Just last week in the eastern entrance to Bafoussam, a team of road safety personnel ran helter-skelter for their dear lives as a bus virtually ran into them. There was no loss of human life; but the incident was sufficiently symptomatic of the generalized situation of insecurity on roads across the country. Here were people out to ensure that road users abide by the High-way Code almost caught “live” in the spiral of unjustified and unjustifiable road accidents that have gripped the nation recently. Yesterday, Cameroon Tribune published hair-raising statistics on the highly accident-prone Yaounde-to-Douala highway. Statistics provided by the Ministry of Transport, covering 2004, 2005 and 2006 indicated that on the 231-kilometer stretch of road, there were 580 accidents of which 193 resulted in deaths. Of this number, 1,316 were wounded, while 325 people lost their lives.

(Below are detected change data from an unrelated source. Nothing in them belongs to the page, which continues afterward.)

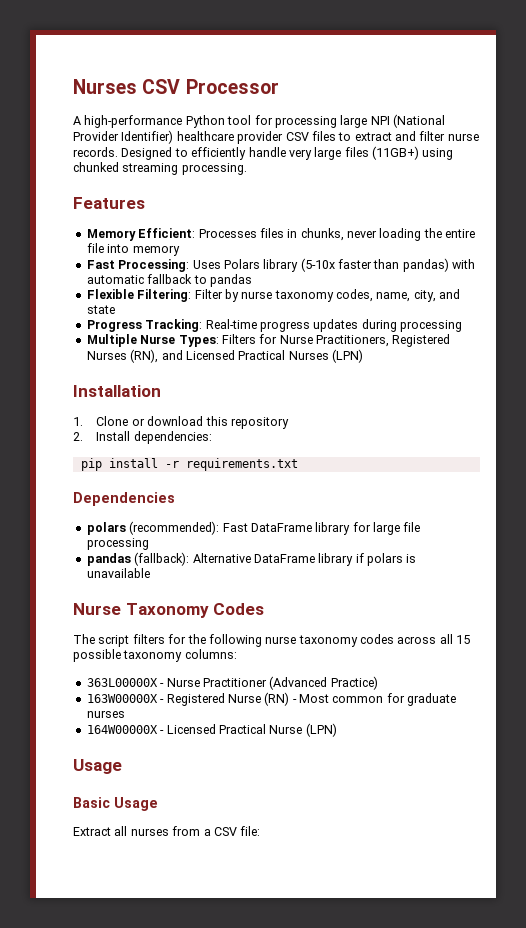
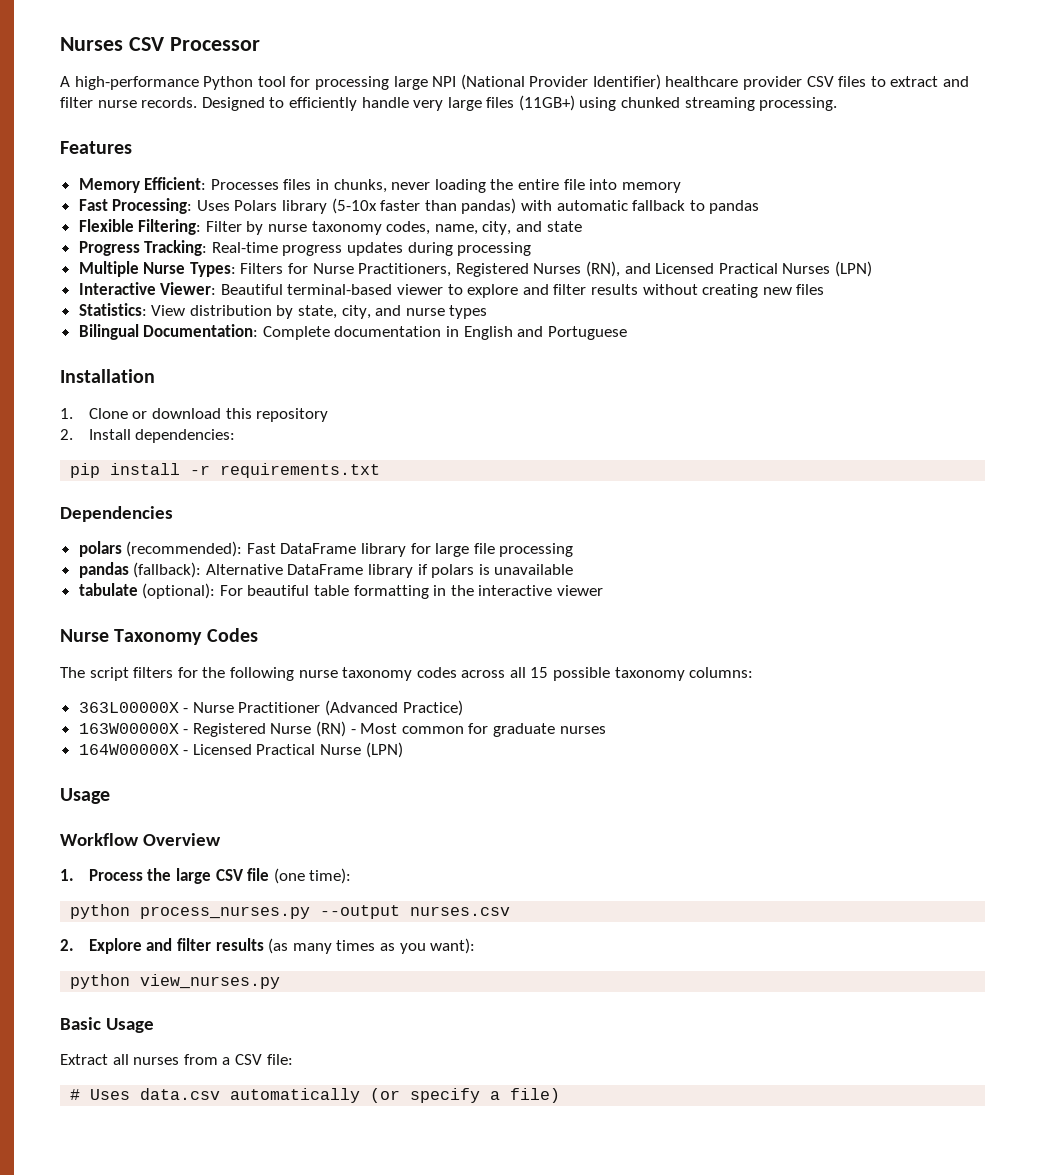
+ Interactive Viewer: Beautiful terminal-based viewer to explore and filter results without creating new files
+ Statistics: View distribution by state, city, and nurse types
+ Bilingual Documentation: Complete documentation in English and Portuguese
+ tabulate (optional): For beautiful table formatting in the interactive viewer
+ Workflow Overview
+ 1. Process the large CSV file (one time):
+ python process_nurses.py --output nurses.csv
+ 2. Explore and filter results (as many times as you want):
+ python view_nurses.py
+ # Uses data.csv automatically (or specify a file)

More recent statistics are not available, but many agree that the rate of accidents on the road has been steadily on the rise. The same can be said of other major roads in the country with the best known being the Douala-Nkongsamba-Bafoussam; Yaounde-Bafia-Bafoussam; Ngaoundere-Garoua-Maroua; Bafoussam-Foumban; Douala-Tiko roads.

The Ministry of Transport has been in a very proactive posture, trying the best it could to hold down this exponential rise in the number of accidents. It has taken a number of initiatives to stem the rise. The best known are the regular suspensions inflicted on a number of bus companies which get involved in accidents. Recently, we have heard of Amour Mezam, Kami Voyages, International Lines, Finnex and the like. In as much as some of these measures have caused transport companies to sit up, the over-all aim of ensuring security on the nation’s roads can hardly be attained by sanctions alone.

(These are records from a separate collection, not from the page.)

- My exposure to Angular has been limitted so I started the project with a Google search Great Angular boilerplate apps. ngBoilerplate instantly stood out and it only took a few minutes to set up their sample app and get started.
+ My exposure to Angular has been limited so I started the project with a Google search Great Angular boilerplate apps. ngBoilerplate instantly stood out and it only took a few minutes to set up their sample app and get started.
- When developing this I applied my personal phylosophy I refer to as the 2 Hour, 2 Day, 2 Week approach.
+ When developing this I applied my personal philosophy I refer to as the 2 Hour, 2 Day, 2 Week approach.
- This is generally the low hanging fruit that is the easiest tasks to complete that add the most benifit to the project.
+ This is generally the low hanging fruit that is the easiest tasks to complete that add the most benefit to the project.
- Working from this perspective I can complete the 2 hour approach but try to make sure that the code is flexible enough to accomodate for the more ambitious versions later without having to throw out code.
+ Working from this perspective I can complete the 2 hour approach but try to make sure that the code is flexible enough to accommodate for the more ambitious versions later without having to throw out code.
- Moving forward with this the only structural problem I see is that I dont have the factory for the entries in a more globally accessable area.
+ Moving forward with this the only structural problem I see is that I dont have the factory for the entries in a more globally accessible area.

Moreover, sanctions concern only an insignificant portion of the actors on the roads. Whereas accidents concerning the big bus companies are brought to public knowledge, tens, if not hundreds, of other accidents involving smaller vehicles or personal vehicles are never given the same media attention and publicity. And yet many lives are lost in these other accidents. Their perpetrators are never ever punished or prosecuted and some even get away without a formal charge or a police report. Sanctions probably have an effect because of the emotional environment that immediately follows an accident and during which the laying of blame may assuage some of the embittered family members who lose friends or dear ones. But their long-term effectiveness is hard to determine; not when many of them see their suspensions lifted a few weeks or months after when public authorities decipher that public disapprobation has plummeted. The road insecurity situation is sufficiently grave to call for a thorough assessment of initiatives taken so far and to imagine new and more efficient strategies.

The recent decision by the Minister of Transport to impose a basic minimum academic qualification for obtaining of a driver’s license was met with much criticism as many said the move will throw out thousands of citizens from their jobs with the attendant social upheavals that will entail. But the present situation requires shock therapy. Only courageous and firm policies can stop the irresponsible bloodletting on our roads as observed today.